Structuralism also influenced a number of development in 1960s and 1970s, including cognitive anthropology and componential analysis. Authors such as David Schneider, Clifford Geertz, and Marshall Sahlins developed a more fleshed out concept of culture as a web or meaning or signification which proved very popular. In keeping with the times, much of anthropology became politicized through its opposition to the Vietnam War and the Algerian War of Independence and the authors of volumes such as Reinventing Anthropology worried about its relevance and Marxism became more and more popular in the discipline.

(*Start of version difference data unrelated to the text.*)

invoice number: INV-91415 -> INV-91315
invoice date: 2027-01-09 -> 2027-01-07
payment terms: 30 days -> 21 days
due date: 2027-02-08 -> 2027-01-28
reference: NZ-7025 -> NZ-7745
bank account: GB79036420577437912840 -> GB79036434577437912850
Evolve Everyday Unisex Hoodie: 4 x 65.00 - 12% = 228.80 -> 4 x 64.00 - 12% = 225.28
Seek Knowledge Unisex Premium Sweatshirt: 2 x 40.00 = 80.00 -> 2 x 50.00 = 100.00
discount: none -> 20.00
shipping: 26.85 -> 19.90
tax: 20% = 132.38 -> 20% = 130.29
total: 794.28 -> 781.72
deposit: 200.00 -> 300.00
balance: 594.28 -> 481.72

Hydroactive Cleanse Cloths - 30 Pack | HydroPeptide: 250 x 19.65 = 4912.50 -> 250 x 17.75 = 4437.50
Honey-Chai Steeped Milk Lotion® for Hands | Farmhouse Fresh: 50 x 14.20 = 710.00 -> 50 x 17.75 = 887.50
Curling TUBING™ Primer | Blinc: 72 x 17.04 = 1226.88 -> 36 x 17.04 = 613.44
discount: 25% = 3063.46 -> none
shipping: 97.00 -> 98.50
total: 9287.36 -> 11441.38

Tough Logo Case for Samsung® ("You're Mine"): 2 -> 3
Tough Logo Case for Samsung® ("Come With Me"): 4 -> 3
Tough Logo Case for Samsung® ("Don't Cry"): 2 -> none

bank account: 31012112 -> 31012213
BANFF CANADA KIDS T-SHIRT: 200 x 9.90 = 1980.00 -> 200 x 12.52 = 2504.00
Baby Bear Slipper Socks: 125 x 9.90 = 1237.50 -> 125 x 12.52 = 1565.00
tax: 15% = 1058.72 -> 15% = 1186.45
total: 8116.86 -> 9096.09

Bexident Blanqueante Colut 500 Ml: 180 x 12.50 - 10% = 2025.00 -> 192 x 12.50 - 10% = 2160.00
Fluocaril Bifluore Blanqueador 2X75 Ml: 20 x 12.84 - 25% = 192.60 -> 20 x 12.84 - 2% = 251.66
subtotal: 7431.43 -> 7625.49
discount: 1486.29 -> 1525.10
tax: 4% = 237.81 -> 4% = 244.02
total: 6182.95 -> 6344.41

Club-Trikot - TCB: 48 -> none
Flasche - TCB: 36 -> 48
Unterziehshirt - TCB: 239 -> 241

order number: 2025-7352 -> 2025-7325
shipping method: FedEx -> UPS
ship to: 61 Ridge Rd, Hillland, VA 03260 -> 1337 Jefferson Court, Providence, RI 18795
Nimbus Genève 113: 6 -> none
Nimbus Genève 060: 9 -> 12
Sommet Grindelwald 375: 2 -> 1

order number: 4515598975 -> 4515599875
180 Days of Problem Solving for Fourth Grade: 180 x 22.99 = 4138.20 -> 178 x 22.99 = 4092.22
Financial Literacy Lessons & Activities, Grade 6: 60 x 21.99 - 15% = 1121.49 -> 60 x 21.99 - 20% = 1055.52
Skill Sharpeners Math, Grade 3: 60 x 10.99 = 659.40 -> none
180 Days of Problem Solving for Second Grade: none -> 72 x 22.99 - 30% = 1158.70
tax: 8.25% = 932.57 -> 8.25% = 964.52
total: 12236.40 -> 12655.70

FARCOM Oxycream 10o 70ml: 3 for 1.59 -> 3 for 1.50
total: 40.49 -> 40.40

In the 1980s issues of power, such as those examined in Eric Wolf's Europe and the People Without History - were central to the discipline. Books like Anthropology and the Colonial Equality pondered anthropology's ties to colonial inequality, while the immense popularity of authors such as Antonio Gramsci and Michel Foucault moved issues of power and hegemony into the spotlight. Gender and sexuality became a popular topic, as did the relationship between history and anthropology, influenced by Marshall Sahlins (again) who drew on Levi-Strauss and Fernand Braudel to examine the relationship between cultural structure and individual agency.
In the late 1980s and 1990s authors such as George Marcus and James Clifford pondered ethnographic authority and how and why anthropological knowledge was possible and authoritative. This was part of a more general trend of postmodernism that was popular. Currently anthropology focuses on globalization, medicine and biotechnology, indigenous rights, and the anthropology of Europe.